> [Material for the task]:
------------------------------

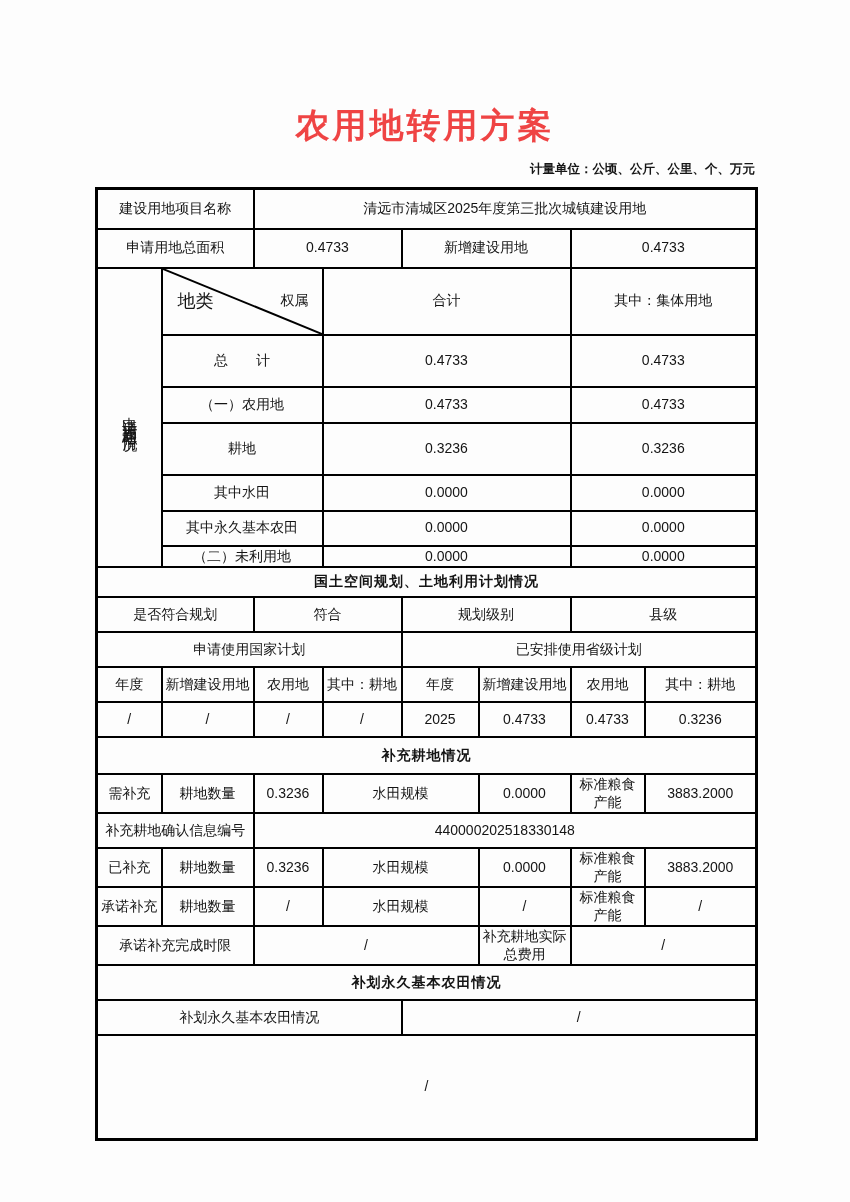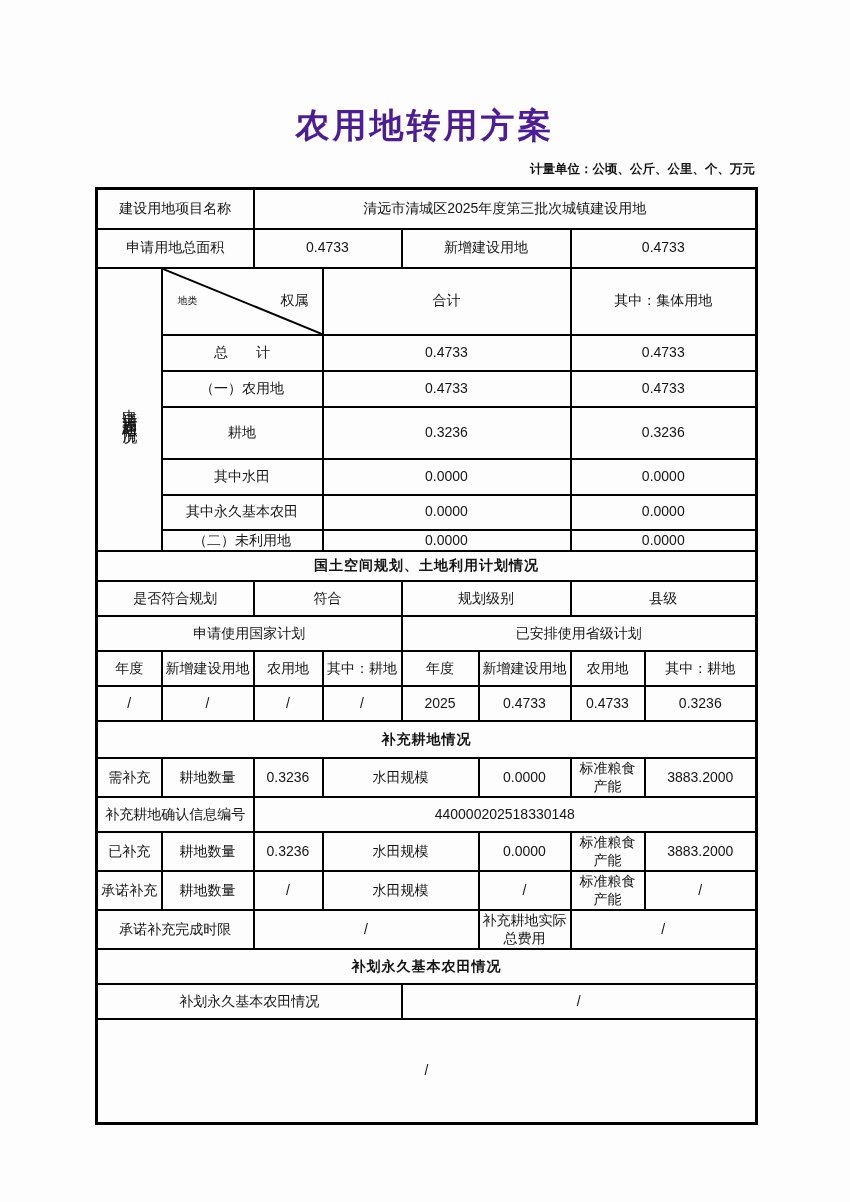--- a/index.html
+++ b/index.html
@@ -3,21 +3,21 @@
 <meta charset="utf-8">
 <style>
   html,body{margin:0;padding:0;}
   body{
     width:850px;height:1202px;background:#fdfdfd;color:#141414;
     font-family:"Liberation Sans","DejaVu Sans",sans-serif;
     position:relative;overflow:hidden;
   }
   .page-title{
     position:absolute;left:0;top:103px;width:850px;text-align:center;
-    font-size:34px;font-weight:bold;letter-spacing:3px;color:#4c1d95;
+    font-size:34px;font-weight:bold;letter-spacing:3px;color:#ef4444;
   }
   .unit-note{
     position:absolute;right:95px;top:161px;font-size:12.5px;font-weight:bold;color:#161616;
   }
   table.doc{
     position:absolute;left:95px;top:187px;width:660px;
     border-collapse:collapse;table-layout:fixed;
     border:3px solid #000;
   }
   table.doc td{
@@ -32,21 +32,21 @@
   td.wrapcell{font-size:13px;padding:1px 8px;line-height:1.15;}
   td.wrapcell2{font-size:13px;padding:1px 2px;line-height:1.15;}
   td.vcell{padding:0;}
   .vtext{
     writing-mode:vertical-lr;text-orientation:upright;
     letter-spacing:3px;font-size:15px;margin:0 auto;
   }
   td.diag{position:relative;padding:0;}
   .diag-wrap{position:absolute;inset:0;}
   .diag-wrap svg{position:absolute;inset:0;width:100%;height:100%;display:block;}
-  .diag-bl{position:absolute;left:15px;top:50%;transform:translateY(-50%);font-size:10px;}
+  .diag-bl{position:absolute;left:15px;top:50%;transform:translateY(-50%);font-size:18px;}
   .diag-tr{position:absolute;right:13px;top:50%;transform:translateY(-50%);font-size:14px;}
   .bigcell{font-size:15px;}
 </style>
 </head>
 <body>
 
 <div class="page-title">农用地转用方案</div>
 <div class="unit-note">计量单位：公顷、公斤、公里、个、万元</div>
 
 <table class="doc">
@@ -84,21 +84,21 @@
           <line x1="0" y1="0" x2="100" y2="100" stroke="#000" stroke-width="2" vector-effect="non-scaling-stroke"></line>
         </svg>
         <span class="diag-bl">地类</span>
         <span class="diag-tr">权属</span>
       </div>
     </td>
     <td colspan="3">合计</td>
     <td colspan="2">其中：集体用地</td>
   </tr>
 
-  <tr style="height:36px">
+  <tr style="height:52px">
     <td colspan="2">总　　计</td>
     <td colspan="3">0.4733</td>
     <td colspan="2">0.4733</td>
   </tr>
   <tr style="height:36px">
     <td colspan="2" class="left">（一）农用地</td>
     <td colspan="3">0.4733</td>
     <td colspan="2">0.4733</td>
   </tr>
   <tr style="height:52px">

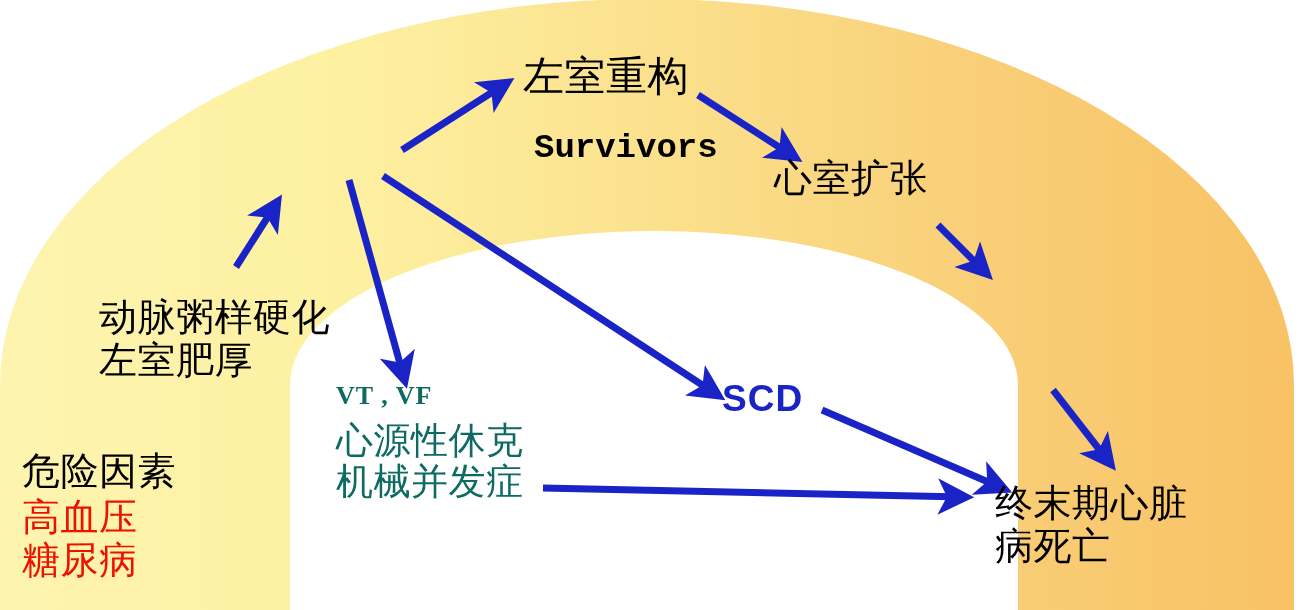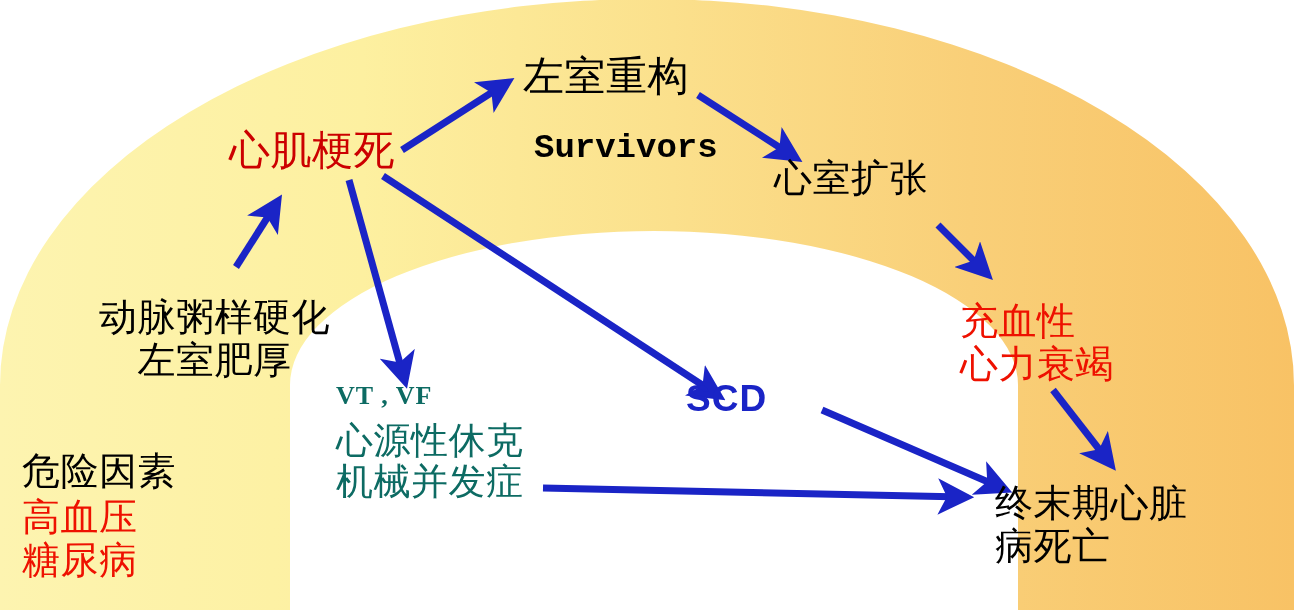--- a/index.html
+++ b/index.html
@@ -51,21 +51,20 @@
   }
   .vent-dilate {
     left: 774px; top: 157px;
     font-size: 38px;
     color: #000000;
   }
   .athero {
     left: 99px; top: 296px;
     font-size: 38px;
     color: #000000;
-    text-align: center;
   }
   .risk-title {
     left: 22px; top: 450px;
     font-size: 38px;
     color: #000000;
   }
   .risk-items {
     left: 22px; top: 496px;
     font-size: 38px;
     color: #ee1100;
@@ -76,21 +75,21 @@
     color: #0d6b63;
     font-family: "Liberation Serif", "DejaVu Serif", serif;
     letter-spacing: 1px;
   }
   .shock {
     left: 336px; top: 420px;
     font-size: 37px;
     color: #0d6b63;
   }
   .scd {
-    left: 686px; top: 378px;
+    left: 722px; top: 378px;
     font-size: 37px;
     color: #1a24c6;
     font-family: "Liberation Sans", "DejaVu Sans", sans-serif;
     letter-spacing: 1px;
   }
   .chf {
     left: 960px; top: 300px;
     font-size: 38px;
     color: #ee1100;
   }
@@ -139,31 +138,28 @@
       <line x1="698" y1="95" x2="793" y2="156"></line>
       <line x1="938" y1="225" x2="985" y2="272"></line>
       <line x1="1053" y1="390" x2="1109" y2="462"></line>
       <line x1="349" y1="180" x2="404" y2="378"></line>
       <line x1="383" y1="176" x2="716" y2="394"></line>
       <line x1="822" y1="410" x2="1002" y2="488"></line>
       <line x1="543" y1="488" x2="963" y2="497"></line>
     </g>
   </svg>
 
-  <div class="lbl cjk mi">心肌梗死</div>
   <div class="lbl cjk lv-remodel">左室重构</div>
   <div class="lbl survivors">Survivors</div>
   <div class="lbl cjk vent-dilate">心室扩张</div>
   <div class="lbl cjk athero">动脉粥样硬化
 左室肥厚</div>
   <div class="lbl cjk risk-title">危险因素</div>
   <div class="lbl cjk risk-items">高血压
 糖尿病</div>
   <div class="lbl vtvf">VT , VF</div>
   <div class="lbl cjk shock">心源性休克
 机械并发症</div>
   <div class="lbl scd">SCD</div>
-  <div class="lbl cjk chf">充血性
-心力衰竭</div>
   <div class="lbl cjk endstage">终末期心脏
 病死亡</div>
 
 </div>
 
 </body></html>

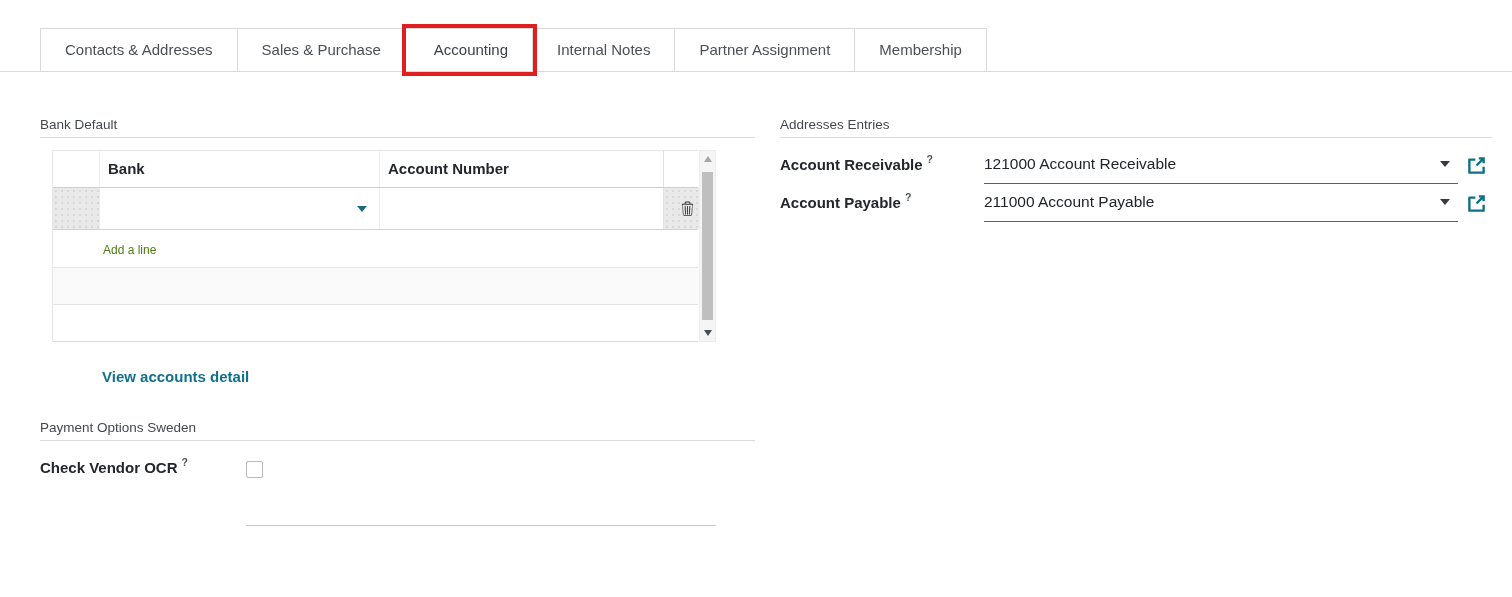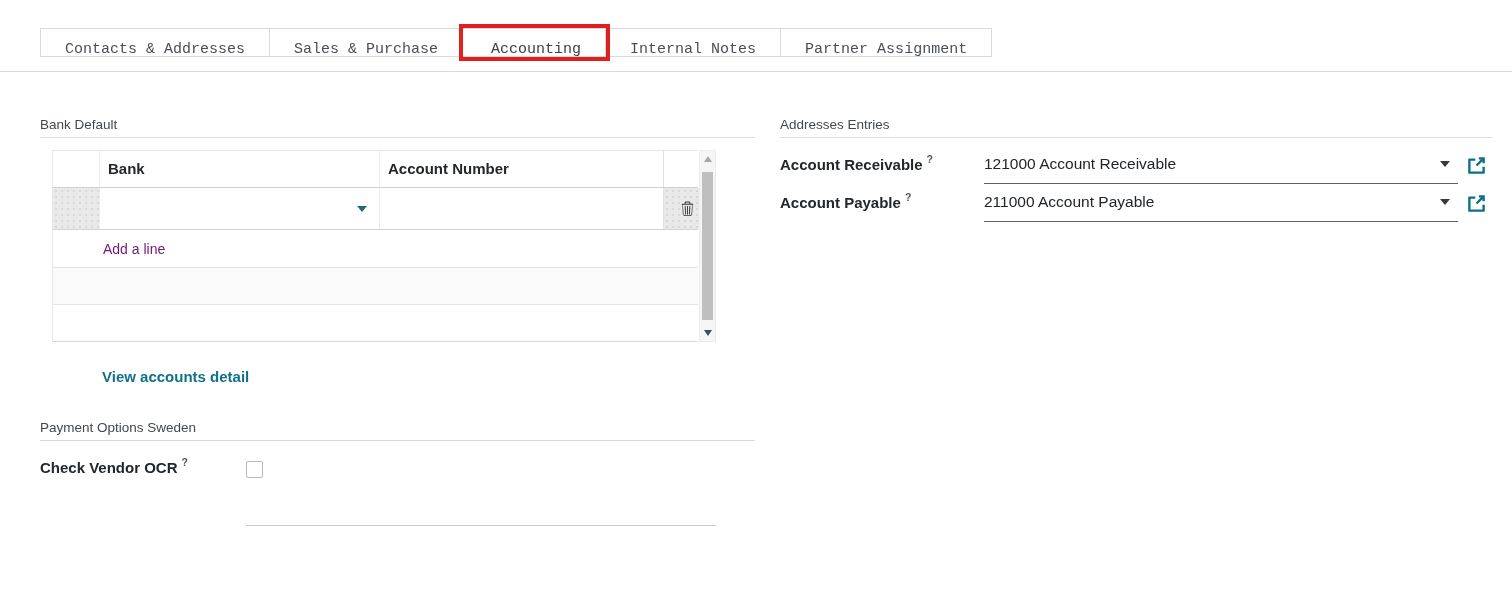--- a/index.html
+++ b/index.html
@@ -6,23 +6,23 @@
   html,body { background:#fff; }
   #screen {
     position:relative; width:1512px; height:597px; background:#ffffff;
     font-family:"Liberation Sans", sans-serif; color:#212529; overflow:hidden;
   }
 
   
   .tabs-line { position:absolute; left:0; top:71px; width:1512px; height:1px; background:#d9d9d9; }
   .tabs { position:absolute; left:40px; top:28px; display:flex; z-index:2; }
   .tab {
-    height:29px; line-height:42px; padding:0 24px; background:#fff;
+    height:44px; line-height:42px; padding:0 24px; background:#fff;
     border:1px solid #d9d9d9; border-left:none; font-size:15px; color:#4a5056;
-    cursor:pointer; white-space:nowrap;font-family:Liberation Mono, monospace;
+    cursor:pointer; white-space:nowrap;
   }
   .tab:first-child { border-left:1px solid #d9d9d9; }
   .tab.active {
     position:relative; z-index:3; outline:4px solid #e0201f; color:#3c4146;padding-left:28px;
   }
 
   
   .section-hd {
     position:absolute; font-size:13.5px; font-weight:500; color:#43484d;
     padding-bottom:5px; border-bottom:1px solid #d9d9d9;
@@ -49,21 +49,21 @@
     background-image:radial-gradient(#d8d8d8 1px, transparent 1px);
     background-size:6px 6px;
   }
   .bt-row .c-bank { position:relative; }
   .bt-row .c-trash { display:flex; align-items:center; justify-content:center; color:#33383d; cursor:pointer; }
   .caret-teal {
     position:absolute; right:12px; top:18px; width:0; height:0; cursor:pointer;
     border-left:5px solid transparent; border-right:5px solid transparent; border-top:6px solid #1d6a7e;
   }
   .bt-add { height:38px; line-height:37px; border-bottom:1px solid #e3e3e3; padding-left:50px; }
-  .bt-add a { font-size:14px; color:#701a75; text-decoration:none; cursor:pointer; }
+  .bt-add a { font-size:12px; color:#4d7c0f; text-decoration:none; cursor:pointer; }
   .bt-empty1 { height:37px; background:#fafafa; border-bottom:1px solid #e3e3e3; }
   .bt-empty2 { height:37px; background:#fff; border-bottom:1px solid #dadada; }
 
   
   .vscroll { position:absolute; right:0; top:0; width:17px; height:192px; background:#f5f5f5; border:1px solid #ececec; }
   .vs-up, .vs-down { position:absolute; left:0; width:15px; height:16px; display:flex; align-items:center; justify-content:center; cursor:pointer; }
   .vs-up { top:0; } .vs-down { bottom:0; }
   .tri-up { width:0; height:0; border-left:4px solid transparent; border-right:4px solid transparent; border-bottom:6px solid #a3a8ad; }
   .tri-down { width:0; height:0; border-left:4px solid transparent; border-right:4px solid transparent; border-top:6px solid #434c59; }
   .vs-thumb { position:absolute; left:2px; top:21px; width:11px; height:148px; background:#bfbfbf; cursor:grab; }
@@ -107,20 +107,21 @@
 
 <div id="screen">
 
   <div class="tabs-line"></div>
   <div class="tabs">
     <div class="tab">Contacts &amp; Addresses</div>
     <div class="tab">Sales &amp; Purchase</div>
     <div class="tab active">Accounting</div>
     <div class="tab">Internal Notes</div>
     <div class="tab">Partner Assignment</div>
+    <div class="tab">Membership</div>
   </div>
 
   <div id="hd-bank" class="section-hd">Bank Default</div>
   <div id="hd-entries" class="section-hd">Addresses Entries</div>
   <div id="hd-payment" class="section-hd">Payment Options Sweden</div>
 
   <div id="bank-table">
     <div class="bt-body">
       <div class="bt-header">
         <div class="cell c-handle"></div>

------------------------------

In the data above, which lines lie between the line with "position:absolute; left:0; width:15px;" and the line with "border-top:6px solid #434c59;", inclusive? Print those lines exactly and nothing else.

> [Exercise answer]:
   .vs-up, .vs-down { position:absolute; left:0; width:15px; height:16px; display:flex; align-items:center; justify-content:center; cursor:pointer; }
   .vs-up { top:0; } .vs-down { bottom:0; }
   .tri-up { width:0; height:0; border-left:4px solid transparent; border-right:4px solid transparent; border-bottom:6px solid #a3a8ad; }
   .tri-down { width:0; height:0; border-left:4px solid transparent; border-right:4px solid transparent; border-top:6px solid #434c59; }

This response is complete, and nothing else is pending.